╭─ DATA TO PROCESS
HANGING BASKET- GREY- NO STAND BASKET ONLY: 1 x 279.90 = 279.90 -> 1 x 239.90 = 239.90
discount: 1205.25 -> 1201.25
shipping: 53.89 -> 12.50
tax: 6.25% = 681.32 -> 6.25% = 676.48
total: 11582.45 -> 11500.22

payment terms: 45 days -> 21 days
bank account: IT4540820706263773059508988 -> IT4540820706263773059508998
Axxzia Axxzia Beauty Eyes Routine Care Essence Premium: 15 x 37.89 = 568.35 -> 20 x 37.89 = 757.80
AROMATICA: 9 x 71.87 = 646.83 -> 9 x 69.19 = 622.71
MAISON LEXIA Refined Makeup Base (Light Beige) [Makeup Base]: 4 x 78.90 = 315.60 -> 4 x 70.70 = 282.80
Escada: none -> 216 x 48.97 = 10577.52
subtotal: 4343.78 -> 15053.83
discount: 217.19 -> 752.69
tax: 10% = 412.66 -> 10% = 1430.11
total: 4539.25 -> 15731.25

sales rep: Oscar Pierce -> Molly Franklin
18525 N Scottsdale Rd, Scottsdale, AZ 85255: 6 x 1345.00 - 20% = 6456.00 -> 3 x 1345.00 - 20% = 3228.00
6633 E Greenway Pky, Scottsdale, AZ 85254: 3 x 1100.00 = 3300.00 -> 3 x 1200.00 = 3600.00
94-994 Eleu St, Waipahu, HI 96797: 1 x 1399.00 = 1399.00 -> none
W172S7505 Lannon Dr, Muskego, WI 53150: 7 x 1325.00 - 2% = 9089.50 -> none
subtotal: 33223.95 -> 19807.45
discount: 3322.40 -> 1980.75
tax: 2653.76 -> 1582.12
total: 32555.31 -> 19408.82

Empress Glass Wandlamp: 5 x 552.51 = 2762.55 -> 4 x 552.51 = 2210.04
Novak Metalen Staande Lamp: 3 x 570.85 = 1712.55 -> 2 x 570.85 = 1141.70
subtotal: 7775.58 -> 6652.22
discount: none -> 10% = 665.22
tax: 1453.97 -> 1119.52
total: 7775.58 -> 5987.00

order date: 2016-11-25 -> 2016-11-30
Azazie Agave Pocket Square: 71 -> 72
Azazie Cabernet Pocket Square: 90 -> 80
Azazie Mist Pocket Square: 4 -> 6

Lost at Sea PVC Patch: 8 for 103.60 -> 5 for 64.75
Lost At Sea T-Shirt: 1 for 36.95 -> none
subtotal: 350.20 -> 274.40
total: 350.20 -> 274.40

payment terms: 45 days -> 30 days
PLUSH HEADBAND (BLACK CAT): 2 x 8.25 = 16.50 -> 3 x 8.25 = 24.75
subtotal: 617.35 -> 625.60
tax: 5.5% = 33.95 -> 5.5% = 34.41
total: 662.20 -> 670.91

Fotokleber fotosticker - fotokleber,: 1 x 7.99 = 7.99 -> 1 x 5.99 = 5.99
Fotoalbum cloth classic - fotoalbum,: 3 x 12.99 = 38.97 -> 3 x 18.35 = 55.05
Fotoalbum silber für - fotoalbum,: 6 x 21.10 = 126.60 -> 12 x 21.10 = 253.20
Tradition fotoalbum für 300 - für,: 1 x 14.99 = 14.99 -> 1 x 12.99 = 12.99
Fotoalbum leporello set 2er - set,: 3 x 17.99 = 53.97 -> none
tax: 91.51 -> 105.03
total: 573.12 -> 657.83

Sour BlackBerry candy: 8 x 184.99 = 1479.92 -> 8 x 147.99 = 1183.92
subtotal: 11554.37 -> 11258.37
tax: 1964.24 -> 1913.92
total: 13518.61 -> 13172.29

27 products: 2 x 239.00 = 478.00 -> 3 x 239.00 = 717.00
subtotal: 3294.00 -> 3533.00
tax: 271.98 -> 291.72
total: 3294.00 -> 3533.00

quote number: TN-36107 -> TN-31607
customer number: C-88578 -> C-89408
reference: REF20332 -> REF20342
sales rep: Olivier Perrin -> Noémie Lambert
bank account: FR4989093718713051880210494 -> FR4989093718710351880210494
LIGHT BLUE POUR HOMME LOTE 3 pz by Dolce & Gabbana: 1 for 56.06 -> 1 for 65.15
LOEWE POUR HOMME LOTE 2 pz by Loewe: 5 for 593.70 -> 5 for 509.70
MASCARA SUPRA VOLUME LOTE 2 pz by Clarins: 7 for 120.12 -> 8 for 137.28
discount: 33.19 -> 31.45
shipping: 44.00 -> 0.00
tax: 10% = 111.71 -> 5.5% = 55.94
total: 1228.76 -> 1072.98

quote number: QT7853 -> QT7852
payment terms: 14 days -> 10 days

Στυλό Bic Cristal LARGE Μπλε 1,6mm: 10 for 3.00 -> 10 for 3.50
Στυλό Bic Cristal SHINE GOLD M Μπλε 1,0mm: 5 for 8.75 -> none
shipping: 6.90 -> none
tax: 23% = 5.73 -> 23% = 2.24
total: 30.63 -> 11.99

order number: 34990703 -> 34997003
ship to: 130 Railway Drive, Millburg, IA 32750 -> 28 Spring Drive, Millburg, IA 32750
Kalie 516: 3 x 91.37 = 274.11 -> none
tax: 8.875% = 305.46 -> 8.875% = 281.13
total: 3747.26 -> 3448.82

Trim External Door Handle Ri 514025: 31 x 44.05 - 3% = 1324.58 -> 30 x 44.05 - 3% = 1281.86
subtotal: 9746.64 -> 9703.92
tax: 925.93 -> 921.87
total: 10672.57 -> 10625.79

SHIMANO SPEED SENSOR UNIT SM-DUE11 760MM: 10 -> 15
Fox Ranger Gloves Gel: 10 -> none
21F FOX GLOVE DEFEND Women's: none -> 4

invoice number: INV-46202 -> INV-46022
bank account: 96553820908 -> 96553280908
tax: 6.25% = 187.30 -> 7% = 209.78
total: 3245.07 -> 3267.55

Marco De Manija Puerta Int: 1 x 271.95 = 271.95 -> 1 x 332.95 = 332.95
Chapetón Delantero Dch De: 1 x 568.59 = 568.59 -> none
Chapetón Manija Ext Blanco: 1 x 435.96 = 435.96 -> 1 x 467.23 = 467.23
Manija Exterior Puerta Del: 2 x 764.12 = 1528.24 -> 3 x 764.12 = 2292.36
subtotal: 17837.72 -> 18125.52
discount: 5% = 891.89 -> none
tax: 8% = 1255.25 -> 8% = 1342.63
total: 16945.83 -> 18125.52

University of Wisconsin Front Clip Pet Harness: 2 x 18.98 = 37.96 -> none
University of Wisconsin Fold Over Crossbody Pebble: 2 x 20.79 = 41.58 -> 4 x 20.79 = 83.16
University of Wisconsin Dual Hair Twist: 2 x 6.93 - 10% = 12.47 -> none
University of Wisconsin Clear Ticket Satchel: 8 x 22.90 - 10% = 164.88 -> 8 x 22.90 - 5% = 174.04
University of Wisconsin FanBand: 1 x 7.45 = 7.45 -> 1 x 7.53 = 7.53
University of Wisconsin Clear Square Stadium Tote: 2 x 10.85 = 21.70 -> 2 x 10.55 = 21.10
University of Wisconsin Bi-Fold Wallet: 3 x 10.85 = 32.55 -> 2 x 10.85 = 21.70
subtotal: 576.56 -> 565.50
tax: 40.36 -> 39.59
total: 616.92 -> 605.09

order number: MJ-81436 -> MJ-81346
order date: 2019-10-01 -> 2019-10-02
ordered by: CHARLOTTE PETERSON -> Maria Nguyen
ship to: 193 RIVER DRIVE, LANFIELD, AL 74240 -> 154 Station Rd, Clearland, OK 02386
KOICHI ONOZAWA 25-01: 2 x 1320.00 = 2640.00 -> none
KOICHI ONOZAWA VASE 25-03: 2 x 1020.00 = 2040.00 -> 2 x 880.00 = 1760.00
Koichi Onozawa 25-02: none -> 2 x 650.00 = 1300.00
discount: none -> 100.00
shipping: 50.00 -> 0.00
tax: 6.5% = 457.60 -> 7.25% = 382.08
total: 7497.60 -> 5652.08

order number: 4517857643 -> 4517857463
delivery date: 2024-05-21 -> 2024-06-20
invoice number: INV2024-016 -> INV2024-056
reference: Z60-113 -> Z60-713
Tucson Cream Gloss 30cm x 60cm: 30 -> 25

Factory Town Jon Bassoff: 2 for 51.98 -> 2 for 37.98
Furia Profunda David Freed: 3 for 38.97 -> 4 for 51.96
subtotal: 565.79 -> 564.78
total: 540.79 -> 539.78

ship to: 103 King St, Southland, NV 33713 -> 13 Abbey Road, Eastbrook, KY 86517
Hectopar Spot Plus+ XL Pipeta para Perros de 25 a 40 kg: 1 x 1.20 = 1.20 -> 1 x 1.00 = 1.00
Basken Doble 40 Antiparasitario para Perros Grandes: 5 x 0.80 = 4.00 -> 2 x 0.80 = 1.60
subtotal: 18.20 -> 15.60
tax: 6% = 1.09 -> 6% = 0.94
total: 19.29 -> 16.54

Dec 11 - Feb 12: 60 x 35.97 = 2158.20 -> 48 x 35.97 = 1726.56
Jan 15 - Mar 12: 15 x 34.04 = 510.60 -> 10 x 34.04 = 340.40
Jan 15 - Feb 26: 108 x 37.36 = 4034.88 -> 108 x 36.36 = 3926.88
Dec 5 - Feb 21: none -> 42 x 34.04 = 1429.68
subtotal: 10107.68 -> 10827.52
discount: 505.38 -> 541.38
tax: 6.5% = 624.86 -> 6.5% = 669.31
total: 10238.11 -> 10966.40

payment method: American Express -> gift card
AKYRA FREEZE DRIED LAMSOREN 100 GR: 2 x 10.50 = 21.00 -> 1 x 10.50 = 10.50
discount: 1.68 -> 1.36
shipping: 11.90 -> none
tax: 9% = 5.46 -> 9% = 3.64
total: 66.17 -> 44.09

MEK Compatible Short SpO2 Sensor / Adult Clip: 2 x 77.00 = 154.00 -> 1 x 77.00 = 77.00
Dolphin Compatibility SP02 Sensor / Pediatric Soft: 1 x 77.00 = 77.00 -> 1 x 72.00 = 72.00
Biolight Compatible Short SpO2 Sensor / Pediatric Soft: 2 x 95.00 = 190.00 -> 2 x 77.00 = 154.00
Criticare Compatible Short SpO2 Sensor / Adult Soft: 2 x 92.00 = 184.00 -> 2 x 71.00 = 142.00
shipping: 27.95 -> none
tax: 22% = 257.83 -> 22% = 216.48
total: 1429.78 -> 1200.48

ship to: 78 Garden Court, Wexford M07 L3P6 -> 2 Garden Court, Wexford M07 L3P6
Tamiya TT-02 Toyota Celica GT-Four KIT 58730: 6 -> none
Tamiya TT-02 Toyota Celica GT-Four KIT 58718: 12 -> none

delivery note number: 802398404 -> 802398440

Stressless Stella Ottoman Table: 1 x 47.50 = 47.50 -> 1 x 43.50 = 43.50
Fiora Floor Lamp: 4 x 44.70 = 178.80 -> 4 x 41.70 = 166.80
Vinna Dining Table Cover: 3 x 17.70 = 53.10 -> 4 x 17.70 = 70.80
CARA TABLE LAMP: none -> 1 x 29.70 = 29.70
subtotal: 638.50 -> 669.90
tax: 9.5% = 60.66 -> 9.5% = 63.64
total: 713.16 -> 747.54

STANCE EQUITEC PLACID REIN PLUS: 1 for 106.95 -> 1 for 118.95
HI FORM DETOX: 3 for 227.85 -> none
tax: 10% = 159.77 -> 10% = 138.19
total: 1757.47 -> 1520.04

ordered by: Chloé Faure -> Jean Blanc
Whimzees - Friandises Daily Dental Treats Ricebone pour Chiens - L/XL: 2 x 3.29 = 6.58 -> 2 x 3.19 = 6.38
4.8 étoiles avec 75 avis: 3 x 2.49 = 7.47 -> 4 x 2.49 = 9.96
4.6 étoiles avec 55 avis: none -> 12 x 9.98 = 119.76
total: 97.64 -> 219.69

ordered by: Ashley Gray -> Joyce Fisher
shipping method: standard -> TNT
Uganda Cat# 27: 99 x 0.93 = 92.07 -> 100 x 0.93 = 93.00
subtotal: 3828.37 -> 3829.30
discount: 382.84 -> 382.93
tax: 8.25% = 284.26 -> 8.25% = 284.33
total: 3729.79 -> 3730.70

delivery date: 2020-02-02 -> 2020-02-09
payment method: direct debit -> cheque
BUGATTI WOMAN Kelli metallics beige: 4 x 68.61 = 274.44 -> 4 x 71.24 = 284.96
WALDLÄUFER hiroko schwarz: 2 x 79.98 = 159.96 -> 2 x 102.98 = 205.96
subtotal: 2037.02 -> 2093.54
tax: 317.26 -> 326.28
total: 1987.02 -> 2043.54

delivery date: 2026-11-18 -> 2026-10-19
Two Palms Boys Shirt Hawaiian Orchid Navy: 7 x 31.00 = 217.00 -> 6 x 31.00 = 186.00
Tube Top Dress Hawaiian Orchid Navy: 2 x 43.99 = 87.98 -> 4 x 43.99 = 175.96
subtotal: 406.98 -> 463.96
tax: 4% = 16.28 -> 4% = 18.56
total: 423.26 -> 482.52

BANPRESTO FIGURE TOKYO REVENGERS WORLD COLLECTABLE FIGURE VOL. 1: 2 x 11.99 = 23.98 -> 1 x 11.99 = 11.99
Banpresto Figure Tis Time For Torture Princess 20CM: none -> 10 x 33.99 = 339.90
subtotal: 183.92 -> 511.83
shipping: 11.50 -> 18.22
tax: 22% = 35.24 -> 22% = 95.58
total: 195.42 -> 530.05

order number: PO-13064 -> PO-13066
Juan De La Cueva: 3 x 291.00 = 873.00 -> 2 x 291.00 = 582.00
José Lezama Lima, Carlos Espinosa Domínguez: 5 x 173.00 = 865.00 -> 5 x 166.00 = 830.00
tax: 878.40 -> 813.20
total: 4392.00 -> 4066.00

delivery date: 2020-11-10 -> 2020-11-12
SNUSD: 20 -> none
╰─
- **ASSIGNMENT**
Above are some records; copy each line there that contains "Pediatric".

- **REPLY TO THE EXERCISE**
Dolphin Compatibility SP02 Sensor / Pediatric Soft: 1 x 77.00 = 77.00 -> 1 x 72.00 = 72.00
Biolight Compatible Short SpO2 Sensor / Pediatric Soft: 2 x 95.00 = 190.00 -> 2 x 77.00 = 154.00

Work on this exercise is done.